#### Exercise brief
Would you please copy every line below that includes the string "center"?

#### Front-end code change data
((
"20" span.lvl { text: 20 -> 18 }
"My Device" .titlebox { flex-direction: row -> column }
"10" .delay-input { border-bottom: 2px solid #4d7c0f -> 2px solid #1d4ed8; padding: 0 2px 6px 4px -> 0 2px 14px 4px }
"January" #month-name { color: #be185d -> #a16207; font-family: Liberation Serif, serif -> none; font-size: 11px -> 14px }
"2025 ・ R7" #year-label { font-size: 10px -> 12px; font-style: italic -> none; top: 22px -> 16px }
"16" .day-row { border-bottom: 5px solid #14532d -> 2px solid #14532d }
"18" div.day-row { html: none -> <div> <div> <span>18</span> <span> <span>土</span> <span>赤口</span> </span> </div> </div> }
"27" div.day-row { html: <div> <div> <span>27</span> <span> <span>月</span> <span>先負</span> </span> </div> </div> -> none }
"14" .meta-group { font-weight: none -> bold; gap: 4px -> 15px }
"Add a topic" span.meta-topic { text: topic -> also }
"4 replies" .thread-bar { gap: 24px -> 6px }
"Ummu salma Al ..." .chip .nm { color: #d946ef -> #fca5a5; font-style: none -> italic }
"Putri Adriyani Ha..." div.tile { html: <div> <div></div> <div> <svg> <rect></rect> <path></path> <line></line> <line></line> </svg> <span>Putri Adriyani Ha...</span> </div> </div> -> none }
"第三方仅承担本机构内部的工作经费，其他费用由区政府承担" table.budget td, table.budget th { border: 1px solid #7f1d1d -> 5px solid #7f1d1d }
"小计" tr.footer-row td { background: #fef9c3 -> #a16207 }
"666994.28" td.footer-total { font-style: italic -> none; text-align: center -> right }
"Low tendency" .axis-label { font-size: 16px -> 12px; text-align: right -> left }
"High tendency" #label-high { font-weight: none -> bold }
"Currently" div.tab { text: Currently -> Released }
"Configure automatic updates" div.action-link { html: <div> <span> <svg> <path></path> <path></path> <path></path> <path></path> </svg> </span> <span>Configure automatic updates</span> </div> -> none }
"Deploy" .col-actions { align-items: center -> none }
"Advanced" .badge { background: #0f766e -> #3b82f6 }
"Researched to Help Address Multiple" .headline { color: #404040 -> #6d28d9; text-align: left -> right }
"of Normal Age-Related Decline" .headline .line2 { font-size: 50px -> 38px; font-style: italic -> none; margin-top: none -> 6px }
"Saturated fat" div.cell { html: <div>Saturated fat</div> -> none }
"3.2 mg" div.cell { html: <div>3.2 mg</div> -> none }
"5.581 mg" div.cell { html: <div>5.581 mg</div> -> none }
))
#### Solution below
"666994.28" td.footer-total { font-style: italic -> none; text-align: center -> right }
"Deploy" .col-actions { align-items: center -> none }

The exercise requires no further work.